Generally, in the feature matcher 14, there is identified an area of common characteristics in both views 31, 32. For this purpose, the first set 61 of features and the second set 62 of features are matched and it can be determined what features a present, even if in different form (size, color, etc.), in both views. These areas can be defined by any suitable parameters that can define areas in pictures. In one embodiment, the feature matcher 14 determining a set of positions defining the area of common characteristics. For example, these positions can be in the form of points or keypoints that together or in combination with other parameters define an area in a picture. In this context, keypoint extraction methods may be considered such as SIFT, CDVS, CDVA, but shall not be restricted to the explicitly stated techniques.

At this point it is referred to FIGS. 2A and 2B, showing exemplary embodiments for defining areas in a picture. As shown in FIG. 2A, areas 72 can be defined by a set of points 71 (positions, keypoints) that are interpreted as corners of rectangular areas 72 that cover the area like in the form of tiles. As shown in FIG. 2B, areas 72′ can be defined by a set of points 71 (positions, keypoints) that are interpreted as centres of circular areas 72′ together with respective radii 73 as a parameter, that again cover the area like in the form of bubbles.

The predictor 17 may perform prediction by including deciding on a prediction mode based on the area of common characteristics and/or determining an extent of a prediction area based on the area of common characteristics. Said extent of the prediction area can be determined in the form of prediction size units. In this way, on the encoder side there may be decided a prediction mode based on an area of common characteristics in said first view and said second view, and on the decoding side, this decided prediction mode may be used to generate the second view from the first view and the prediction error, or, generally, the difference information on the difference between the first and the second view.

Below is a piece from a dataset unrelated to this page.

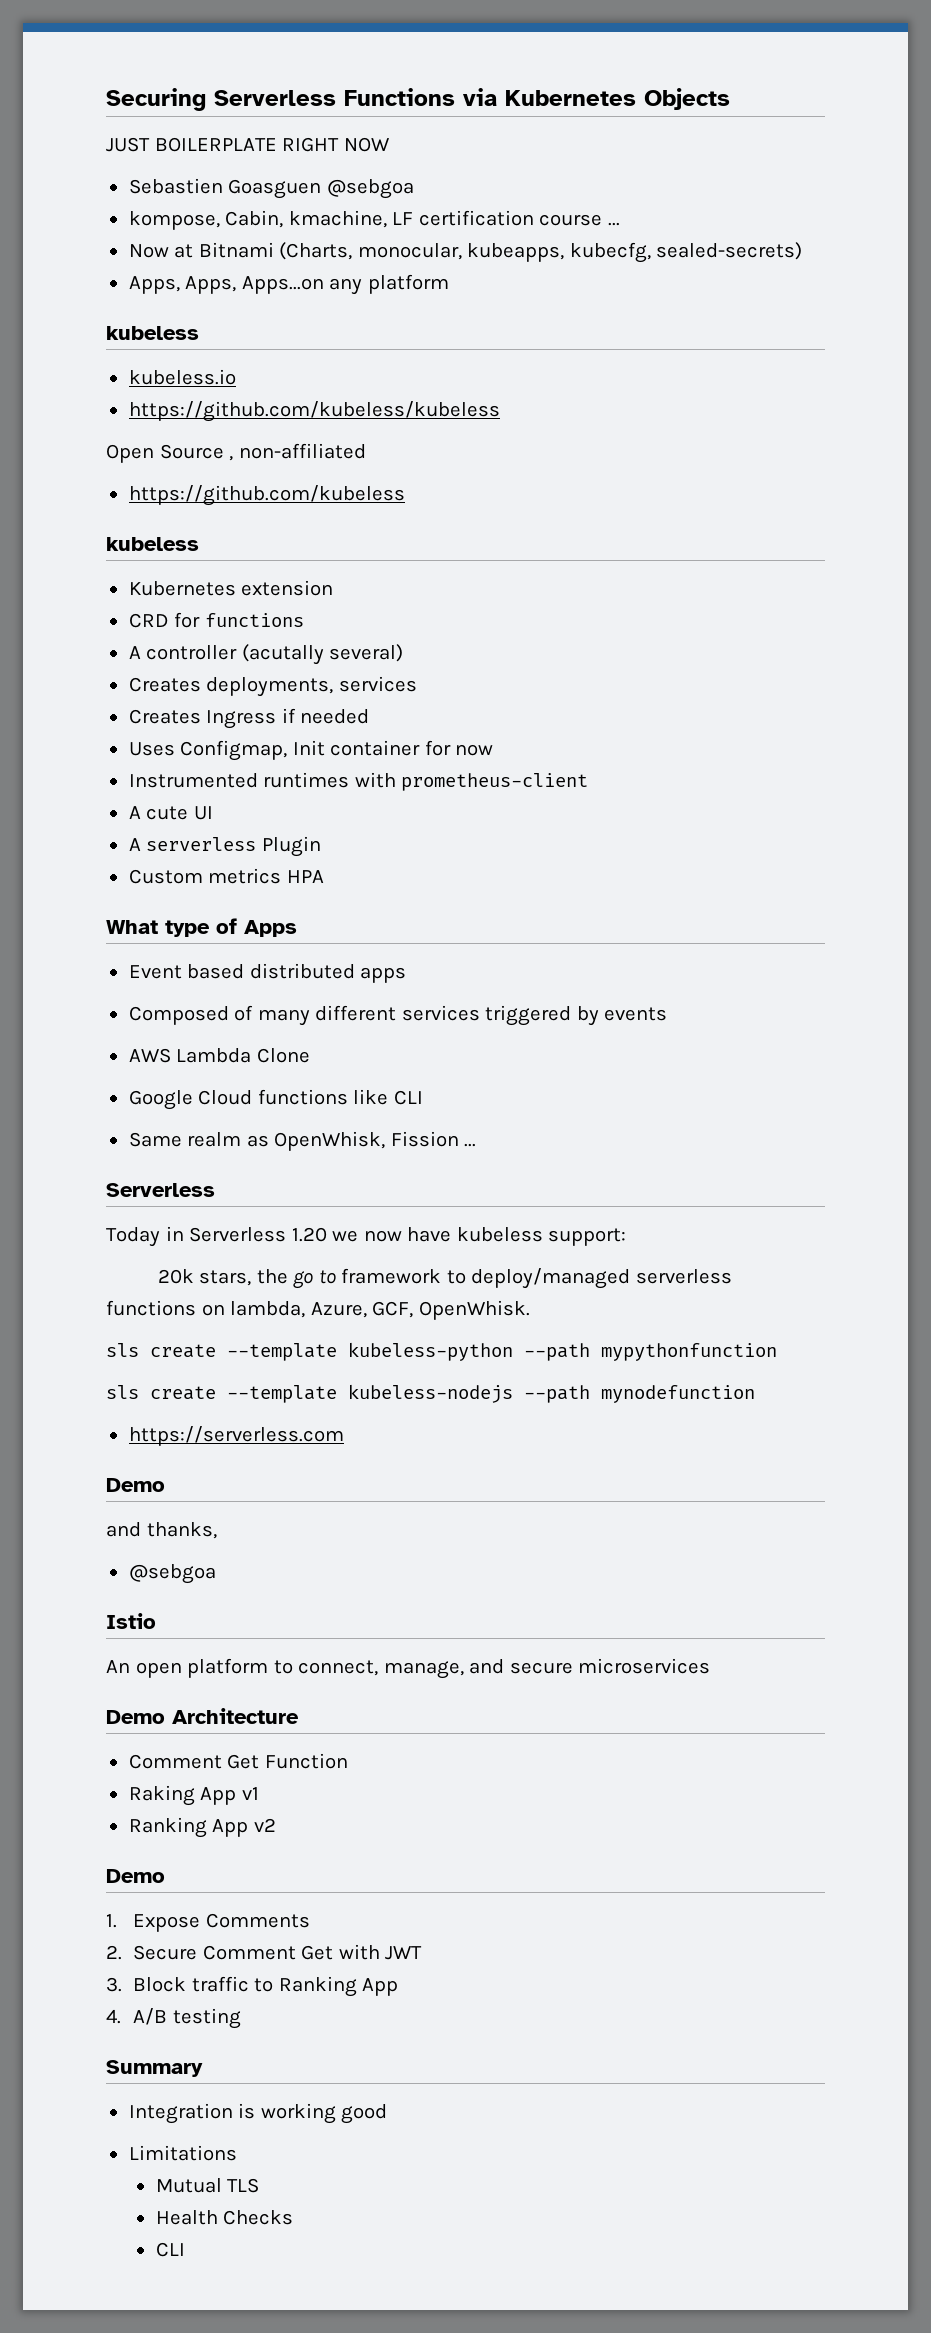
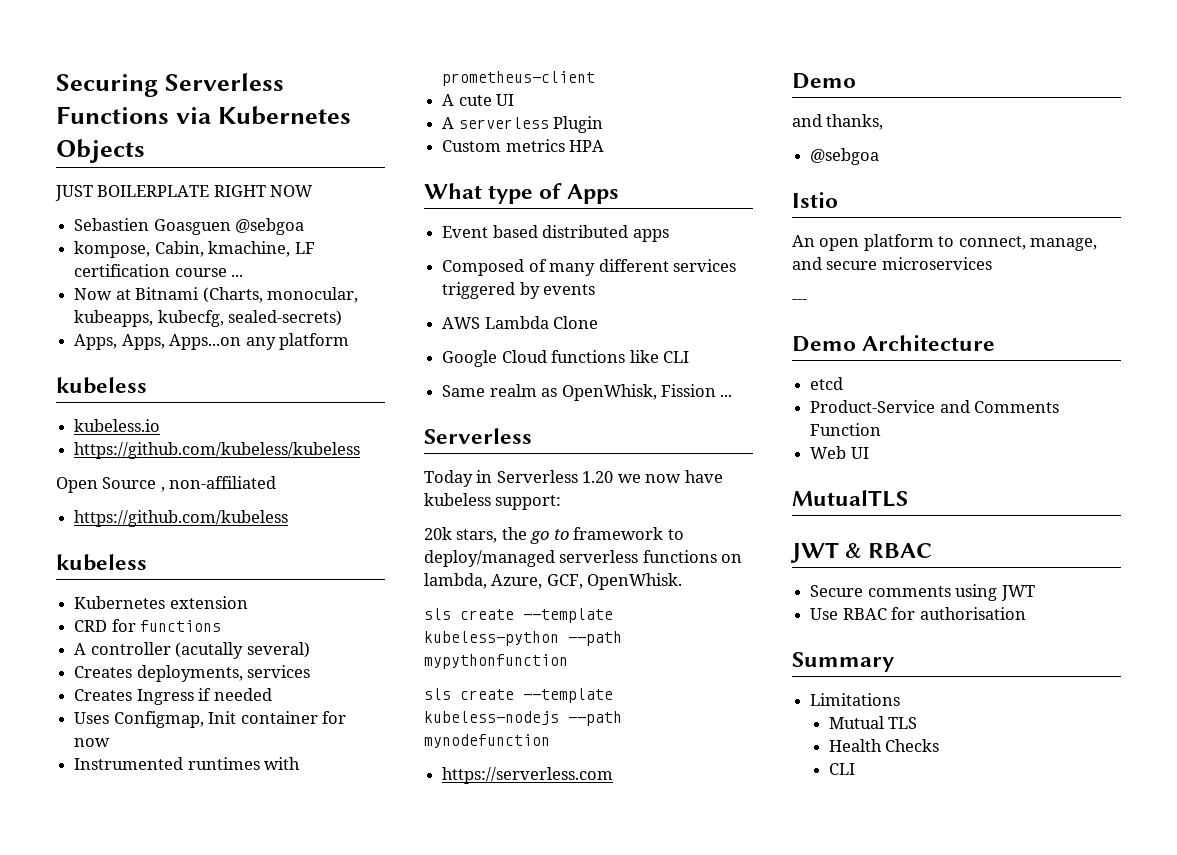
(711, 1666) none -> [792,299,807,304] // ---
[128,1753,348,1769] [128,1785,259,1806] [128,1817,276,1838] [106,1869,165,1883] [106,1913,310,1932] [106,1944,423,1960] [106,1976,399,1997] [106,2008,241,2029] [106,2060,203,2077] [128,2103,388,2124] Comment Get Function // Raking App v1 // Ranking App v2 // Demo // 1. Expose Comments // 2. Secure Comment Get with JWT // 3. Block traffic to Ranking App // 4. A/B testing // Summary // Integration is working good -> [810,377,844,390] [810,400,1060,413] [810,423,882,436] [810,446,869,459] [792,490,908,507] [790,542,933,563] [810,584,1035,601] [810,607,1026,620] [792,652,894,672] etcd // Product-Service and Comments Function // Web UI // MutualTLS // JWT & RBAC // Secure comments using JWT // Use RBAC for authorisation // Summary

On the decoding side 2, multiview video data can be decoded. A picture bitstream 51 is obtained on the decoding side 2 and in a decoder 21 encoded picture data conveyed by said picture bitstream 51 is decoded so as to obtain first picture data relating to the first view 31 and reproduces the corresponding first view 31′ on the decoding side 2. Further, a residual data bitstream 59 is obtained and decoded in a decoder 22, where a prediction error is obtained from said residual data bitstream 59. In this way, at least a part of second picture data relating to the second view 32 can be generated from said prediction error and at least a part of said decoded first picture data. The generating of the second picture data can include obtaining a second picture bitstream 52 and decoding encoded picture data conveyed by said second picture bitstream 52 so as to obtain remaining picture data being combined with the second picture data for reproducing the second view 32 in form of the reproduced second view 32′.

Generally, the embodiments for the decoding side may also comprise provisions for de-multiplexing bitstreams from a multiplexed bitstream received from the encoding side 1. Further, the picture data may generally include data that contains, indicates and/or can be processed to obtain an image, a picture, a stream of pictures/images, a video, a movie, and the like, wherein, in particular, a stream, video or a movie may contain one or more pictures.

FIG. 1B shows a schematic view of other configuration embodiments of the present invention. It is noted that the configuration is similar to that presented and disclosed in conjunction with FIG. 1A, therefore repeated description of like or similar features is omitted whilst maintaining the same reference numerals. In the respective embodiments, there is generated a further picture bitstream 52 based on the second picture data relating to the second view 32 and the area of common characteristics in a further encoder 19. In this way, a scene can be conveyed completely and efficiently by means of the bitstreams 51, 52, and 59.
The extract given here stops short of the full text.